Listed entries:

──────────────────────────────

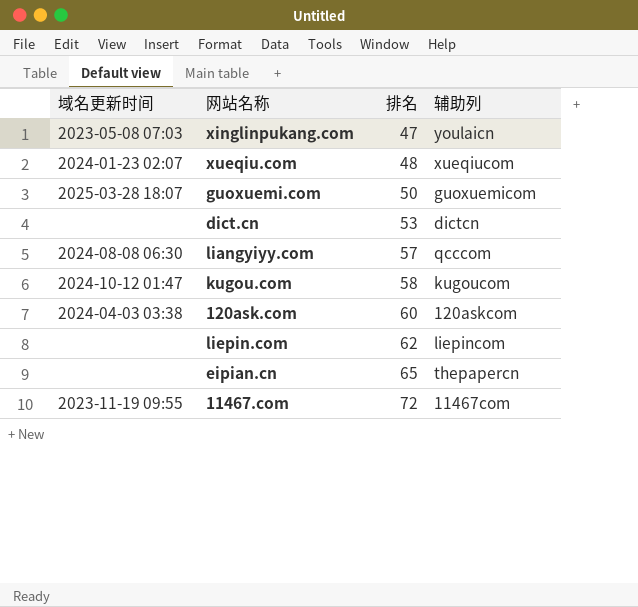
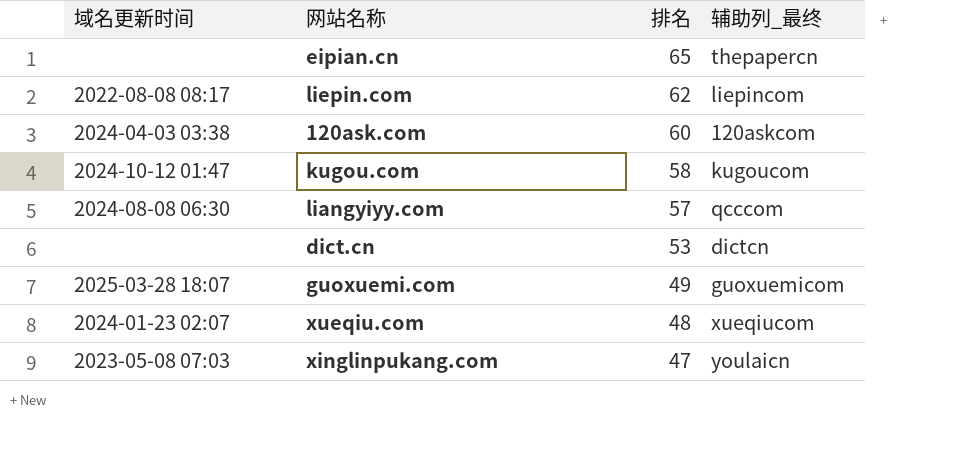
row order: 排名 ascending -> 排名 descending
column name: 辅助列 -> 辅助列_最终
row 11467.com: 2023-11-19 09:55 | 72 | 11467com -> none
liepin.com | 域名更新时间: none -> 2022-08-08 08:17
guoxuemi.com | 排名: 50 -> 49

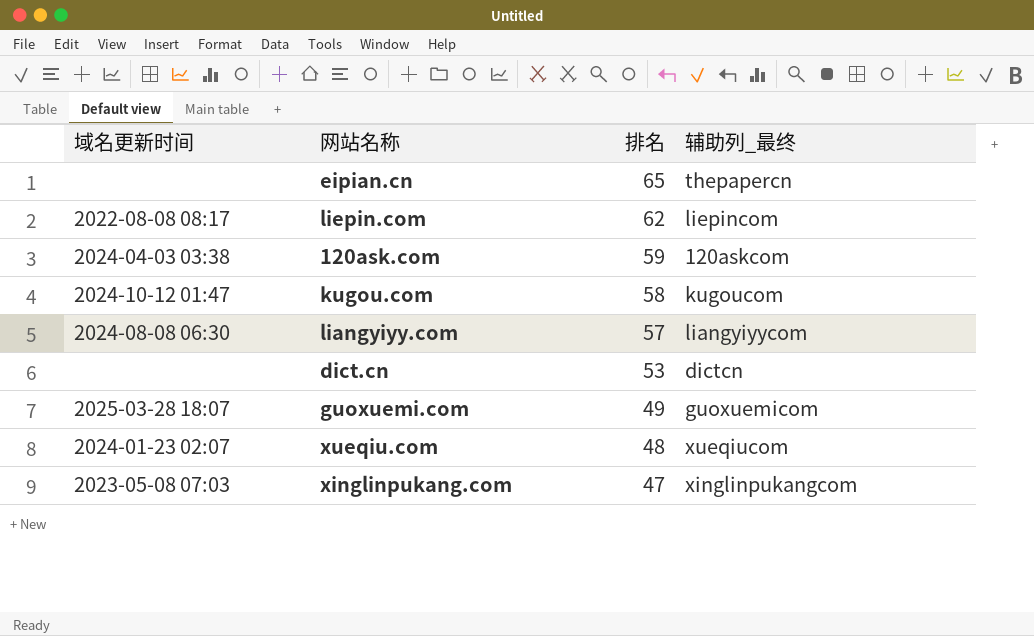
120ask.com | 排名: 60 -> 59
liangyiyy.com | 辅助列_最终: qcccom -> liangyiyycom
xinglinpukang.com | 辅助列_最终: youlaicn -> xinglinpukangcom

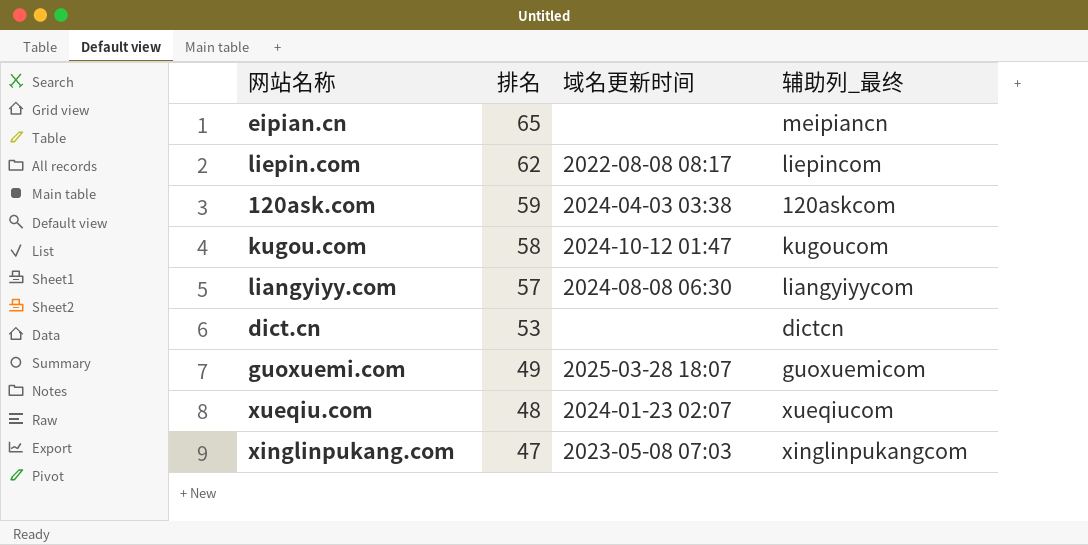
column 域名更新时间 | position: 1 -> 3
eipian.cn | 辅助列_最终: thepapercn -> meipiancn

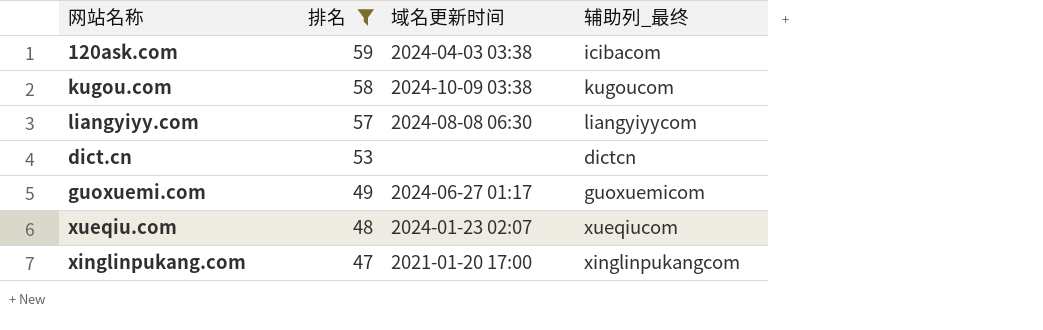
filter: none -> 排名 <= 59
120ask.com | 辅助列_最终: 120askcom -> icibacom
kugou.com | 域名更新时间: 2024-10-12 01:47 -> 2024-10-09 03:38
guoxuemi.com | 域名更新时间: 2025-03-28 18:07 -> 2024-06-27 01:17
xinglinpukang.com | 域名更新时间: 2023-05-08 07:03 -> 2021-01-20 17:00

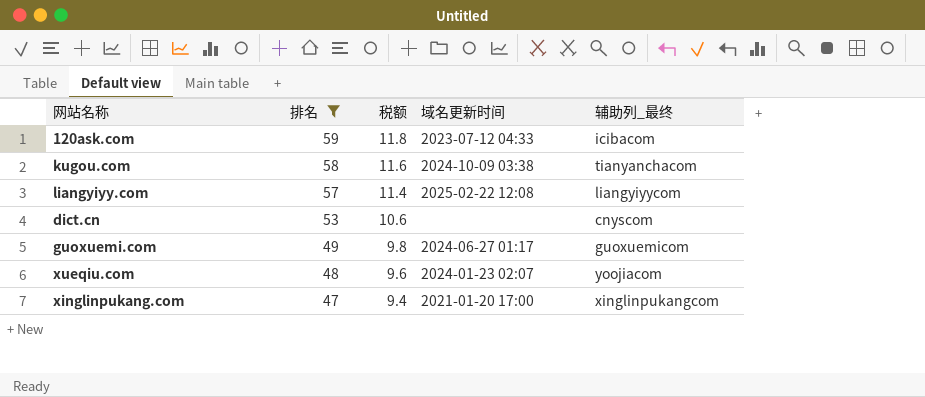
column 税额 | formula: none -> [排名] * 0.2
120ask.com | 域名更新时间: 2024-04-03 03:38 -> 2023-07-12 04:33
kugou.com | 辅助列_最终: kugoucom -> tianyanchacom
liangyiyy.com | 域名更新时间: 2024-08-08 06:30 -> 2025-02-22 12:08
dict.cn | 辅助列_最终: dictcn -> cnyscom
xueqiu.com | 辅助列_最终: xueqiucom -> yoojiacom

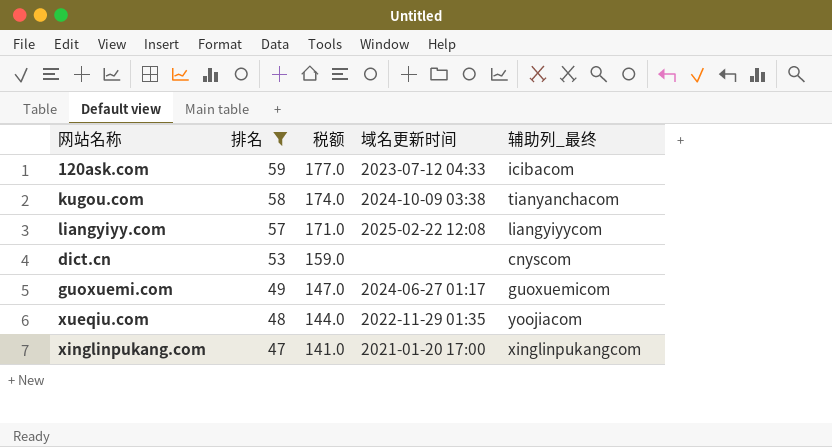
column 税额 | formula: [排名] * 0.2 -> [排名] * 3
xueqiu.com | 域名更新时间: 2024-01-23 02:07 -> 2022-11-29 01:35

──────────────────────────────

Exercise brief: Pictures should be omitted. Please return exactly the lines from the line that holds "column 税额 | formula: none -> [排名] * 0.2" through the end of the records.

Result:
column 税额 | formula: none -> [排名] * 0.2
120ask.com | 域名更新时间: 2024-04-03 03:38 -> 2023-07-12 04:33
kugou.com | 辅助列_最终: kugoucom -> tianyanchacom
liangyiyy.com | 域名更新时间: 2024-08-08 06:30 -> 2025-02-22 12:08
dict.cn | 辅助列_最终: dictcn -> cnyscom
xueqiu.com | 辅助列_最终: xueqiucom -> yoojiacom

column 税额 | formula: [排名] * 0.2 -> [排名] * 3
xueqiu.com | 域名更新时间: 2024-01-23 02:07 -> 2022-11-29 01:35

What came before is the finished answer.